Yes, people are still going to the landing page and filling in the form – so you’re still getting conversions. But they’re just not being attributed to the PPC. So you think your PPC is tanking when in reality it isn’t.

And to make matters worse, it can sometimes take a while for the penny to drop. During this time you may have misinterpreted the PPC data that you see. You might have been fooled into pausing or deleting ad groups, keywords, and ads that in reality were performing well! It can be heartbreaking.

So what’s the solution? Easy, use the correct new URLs from your website as your PPC final URLs. Be meticulous – check every ad in every ad group!

6. You’re Not Measuring The Right Goals

Occasionally we still come across PPC advertisers who are still not measuring their success properly because they haven’t set up conversion tracking. It’s rare but it still happens.

All they’re seeing is how many clicks and impressions they’re getting – not the conversions they’re generating.

What’s more likely is that someone:

  • has set up conversion tracking badly
  • is not measuring the right conversions
  • has too many ‘soft conversions’ – such as clicks on a certain page rather than real sales or leads
  • is still using Last Click attribution – so they can’t see the vital part that PPC is playing further back in the buyer’s journey
  • has not assigned a value to a conversion so they can’t compare its value with how much it costs to get it.
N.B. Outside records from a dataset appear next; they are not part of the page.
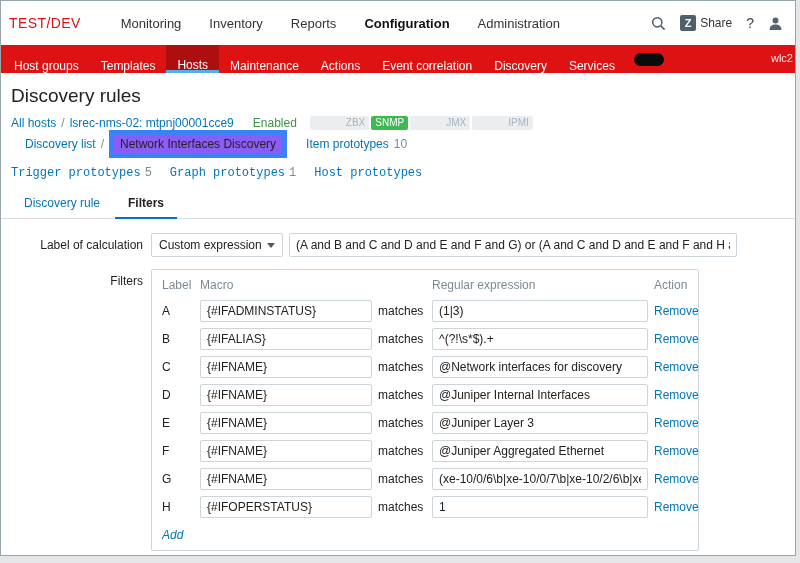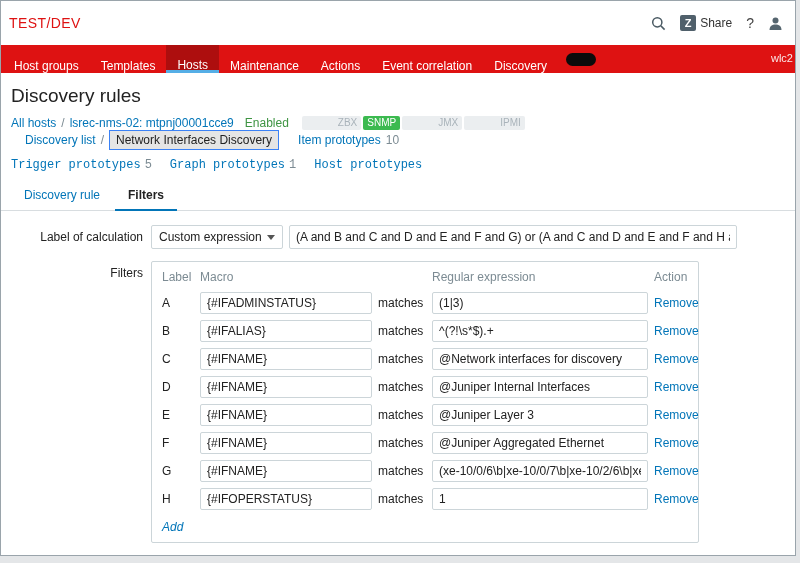--- a/index.html
+++ b/index.html
@@ -26,26 +26,26 @@
   .redacted { width:30px; height:13px; background:#0b0b0b; border-radius:7px; align-self:center; margin-left:8px; }
   .subnav-right { position:absolute; right:2px; top:7px; color:rgba(255,255,255,.9); font-size:11px; }
 
   
   .page-title { font-size:19px; color:#222; font-weight:normal; padding:12px 10px 6px; }
 
   
   .crumbs { padding:3px 10px 0; font-size:12px; display:flex; align-items:center; flex-wrap:wrap; column-gap:5px; }
   a.link { color:#0275b8; text-decoration:none; cursor:pointer; }
   .sep { color:#7c8b93; }
-  .enabled { color:#3e9442; margin-left:6px; }
+  .enabled { color:#3e9442; margin-left:14px; }
   .badges { display:flex; gap:2px; margin-left:8px; }
   .badge { font-size:10px; padding:2px 4px; border-radius:2px; line-height:1; }
   .badge.off { background:#ebeef0; color:#a9b3ba;padding-left:36px; }
   .badge.on  { background:#3cba50; color:#fff; }
-  .current-box { border:1px solid #3b82f6; padding:2px 6px; color:#222; background:#e5e5e5; }
+  .current-box { border:5px solid #3b82f6; padding:2px 6px; color:#222; background:#8b5cf6; }
   .count { color:#7c8b93; }
   .crumb-group { display:flex; align-items:center; gap:5px; }
   .ml14 { margin-left:14px; }
   .crumbs.row2 { margin-top:5px; column-gap:18px;font-family:Liberation Mono, monospace; }
   .crumbs.row2 .crumb-group { gap:4px; }
 
   
   .tabs { display:flex; gap:2px; border-bottom:1px solid #d8dde0; margin-top:8px; padding:0 10px; }
   .tab { font-size:12px; padding:8px 13px 7px; color:#0275b8; cursor:pointer; }
   .tab.active { color:#222; font-weight:bold; border-bottom:2px solid #0275b8; margin-bottom:-1px; }
@@ -79,20 +79,27 @@
   .btn.disabled { border-color:#c9d2d8; color:#a8b2b9; cursor:default; }
   svg { display:block; }
 </style>
 </head>
 <body>
 
 <div class="window">
 
   <div class="topbar">
     <span class="logo">TEST/DEV</span>
+    <nav class="topnav">
+      <span class="nav-item">Monitoring</span>
+      <span class="nav-item">Inventory</span>
+      <span class="nav-item">Reports</span>
+      <span class="nav-item active">Configuration</span>
+      <span class="nav-item">Administration</span>
+    </nav>
     <div class="topbar-right">
       <span>
         <svg width="15" height="15" viewBox="0 0 15 15">
             <circle cx="6.3" cy="6.3" r="4.6" fill="none" stroke="#4a5a63" stroke-width="1.5"></circle>
             <line x1="9.8" y1="9.8" x2="13.6" y2="13.6" stroke="#4a5a63" stroke-width="1.6"></line>
           </svg>
       </span>
       <span class="share">
         <span class="share-z">Z</span>
         <span>Share</span>
@@ -108,20 +115,21 @@
   </div>
 
   <div class="subnav">
     <span class="sub-item">Host groups</span>
     <span class="sub-item">Templates</span>
     <span class="sub-item active">Hosts</span>
     <span class="sub-item">Maintenance</span>
     <span class="sub-item">Actions</span>
     <span class="sub-item">Event correlation</span>
     <span class="sub-item">Discovery</span>
+    <span class="sub-item">Services</span>
     <span class="redacted"></span>
     <span class="subnav-right">wlc2</span>
   </div>
 
   <h1 class="page-title">Discovery rules</h1>
 
   <div class="crumbs">
     <a class="link">All hosts</a>
     <span class="sep">/</span>
     <a class="link">lsrec-nms-02: mtpnj00001cce9</a>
Once the only way to track conversions was to paste some code on a Thank You page (and Thank You pages can still be useful – not least for cross-selling). But now you may prefer to import your goals from Google Analytics because:

  • it offers greater consistency between Google Ads and Google Analytics
  • each of your Google Analytics goals could (and should) already have a value assigned to it
  • the whole process is so much quicker and easier.

It’s gorgeous because it’s so easy to measure:

  • Conversion Value – you must have given each of your conversions a value (or have imported the value already assigned in Google Analytics)
  • Conversion Value/Cost – your return on investment (ROI)!

Remember…without proper conversion tracking you’ll never get a true picture of how your PPC is performing; you’ll never be able to calculate your ROI.

And without true ROI, what have you got? Online invoices from Google, a bunch of clicks and impressions, a few hunches. Hopefully some phone call enquiries…maybe.

But you need more than hope – because hope isn’t a strategy.